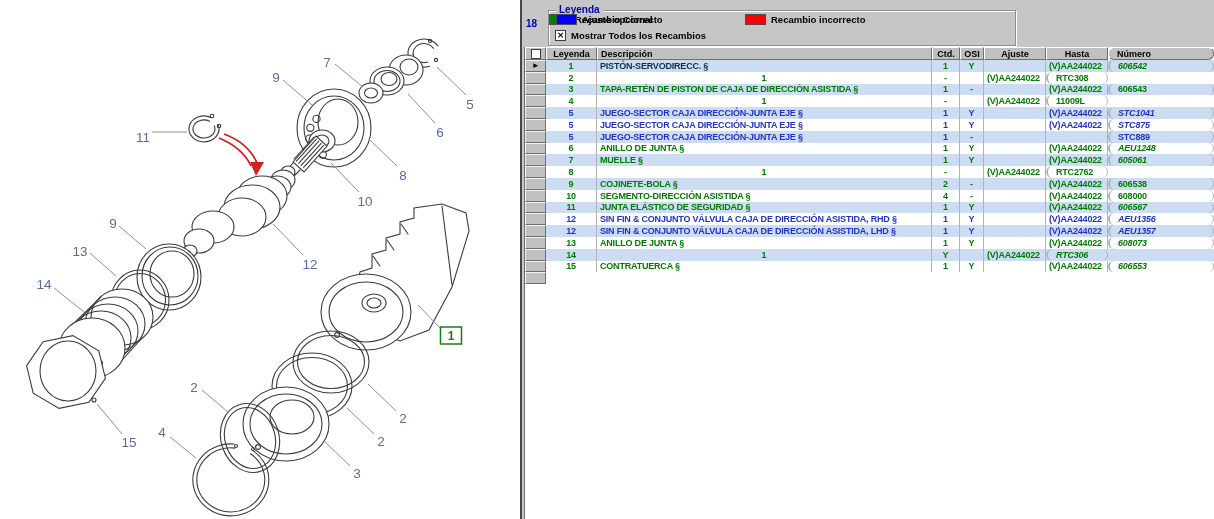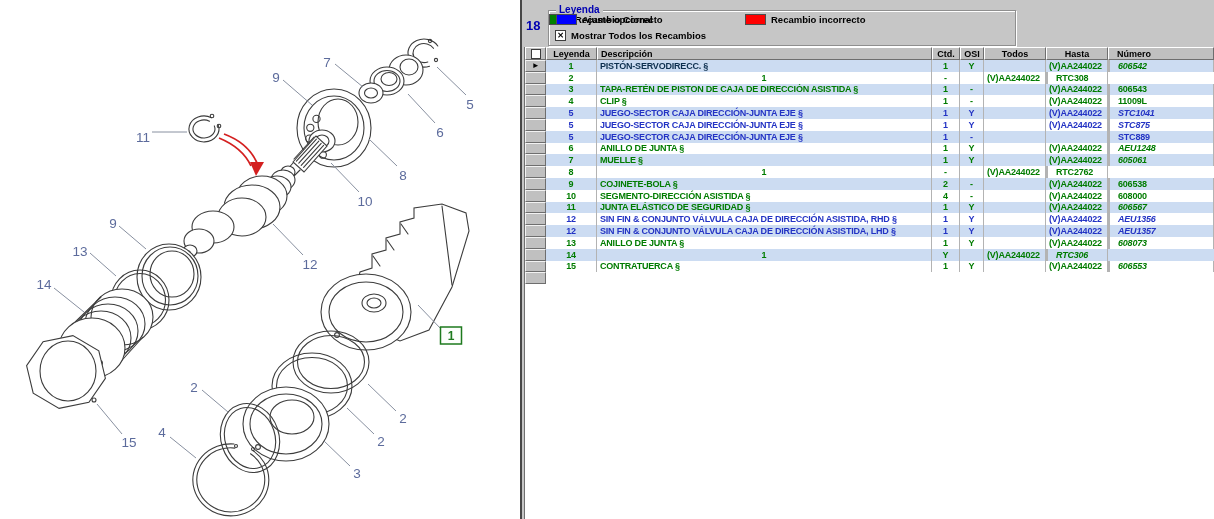--- a/index.html
+++ b/index.html
@@ -12,7 +12,7 @@
   .parts-panel{position:absolute;left:520px;top:0;width:694px;height:519px;box-sizing:border-box;
                background:var(--chrome,#c6c6c6);border-left:2px solid #474747;}
   .page-number{position:absolute;left:4px;top:18px;color:var(--legend-title,#0000b2);
-               font-size:13px;font-weight:bold;}
+               font-size:10px;font-weight:bold;}
   .legend-groupbox{position:absolute;left:26px;top:10px;width:466px;height:34px;
                    border:1px solid #8f8f8f;box-shadow:1px 1px 0 #ffffff, inset 1px 1px 0 #ffffff;}
   .legend-title{position:absolute;top:-7px;left:7px;background:var(--chrome,#c6c6c6);padding:0 3px;

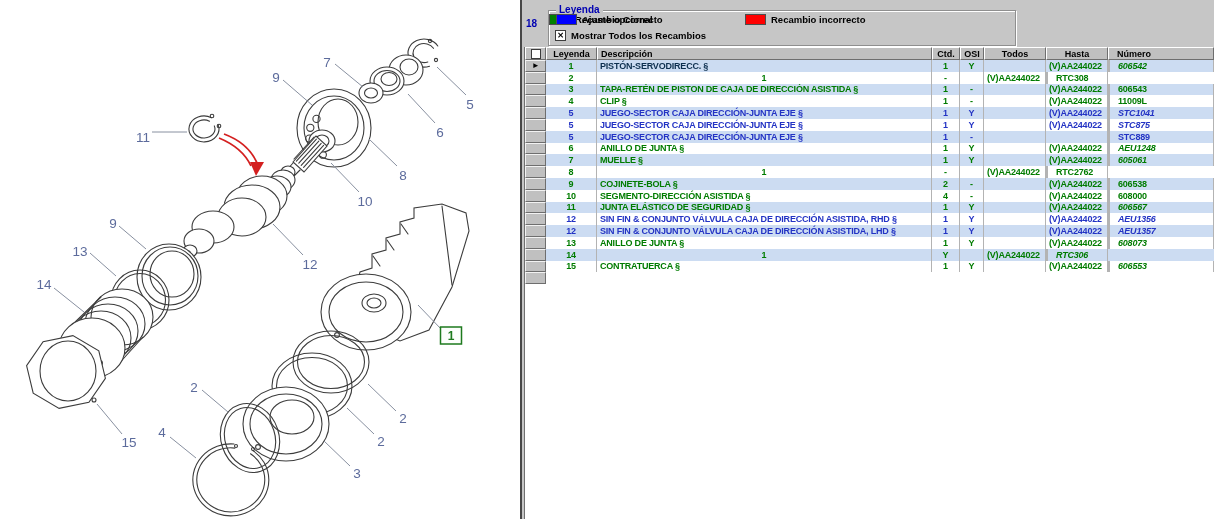--- a/index.html
+++ b/index.html
@@ -248,7 +248,7 @@
           <div class="gcell al">Descripción</div>
           <div class="gcell ac">Ctd.</div>
           <div class="gcell ac">OSI</div>
-          <div class="gcell ac">Todos</div>
+          <div class="gcell ac">Ajuste</div>
           <div class="gcell ac">Hasta</div>
           <div class="gcell al numcol">Número</div>
         </div>

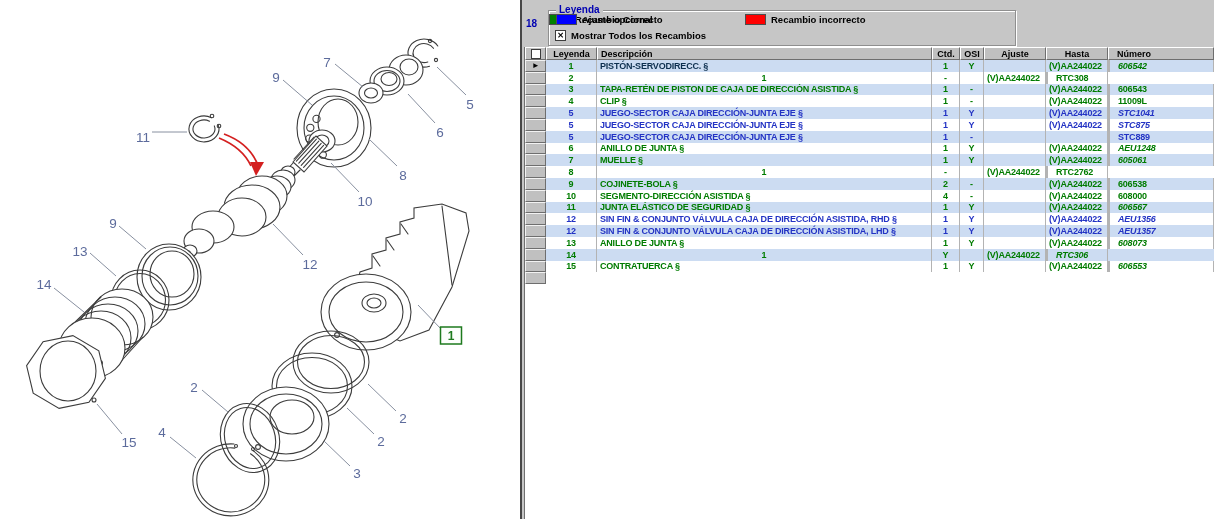--- a/index.html
+++ b/index.html
@@ -44,7 +44,7 @@
   .arrow-glyph{font-size:8px;color:#000;line-height:1;}
   .ac{justify-content:center;}
   .al{justify-content:flex-start;padding-left:3px;}
-  .numcol{border-left:2px solid var(--grid-line,#b3b3b3);padding-left:8px;}
+  .numcol{border-left:2px solid var(--grid-line,#b3b3b3);padding-left:8px;border-radius:6px;}
   .c-green{color:var(--green-text,#007c00);}
   .c-blue{color:var(--blue-text,#2333c4);}
   .sel-desc{color:var(--selected-text,#0d2f4e);}

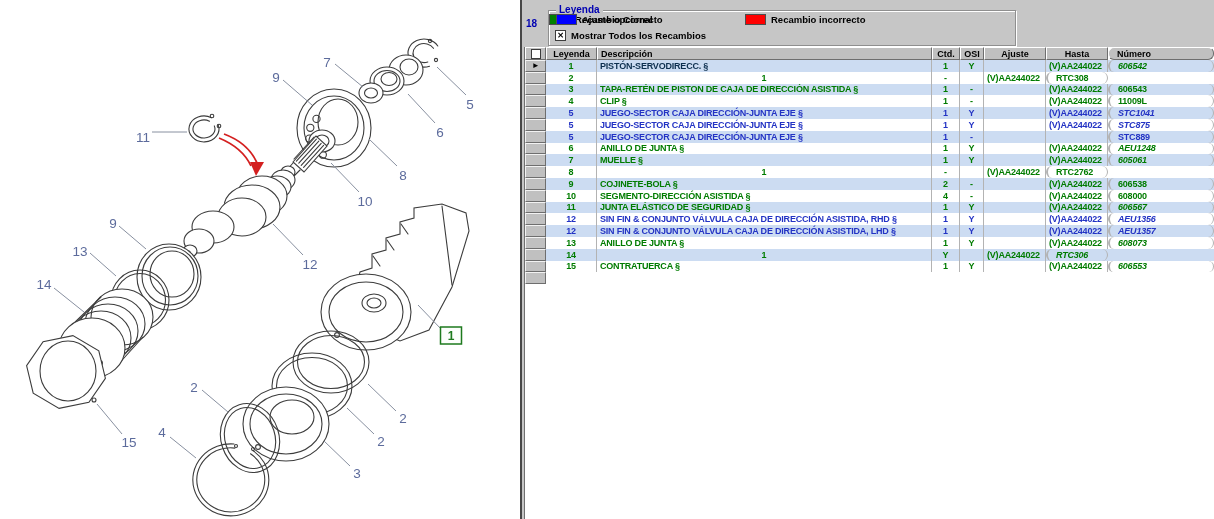--- a/index.html
+++ b/index.html
@@ -287,7 +287,6 @@
           <div class="grow trow">
             <div class="gcell selc"></div>
             <div class="gcell ac c-green">4</div>
-            <div class="gcell al c-green">CLIP §</div>
             <div class="gcell ac c-green">1</div>
             <div class="gcell ac c-green">-</div>
             <div class="gcell ac c-green"></div>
# # # #
*REQUIRED ACTION*
The answer must consist of every line from the listing above that includes the word "legend".

*WRITTEN RESPONSE*
   .page-number{position:absolute;left:4px;top:18px;color:var(--legend-title,#0000b2);
   .legend-groupbox{position:absolute;left:26px;top:10px;width:466px;height:34px;
   .legend-title{position:absolute;top:-7px;left:7px;background:var(--chrome,#c6c6c6);padding:0 3px;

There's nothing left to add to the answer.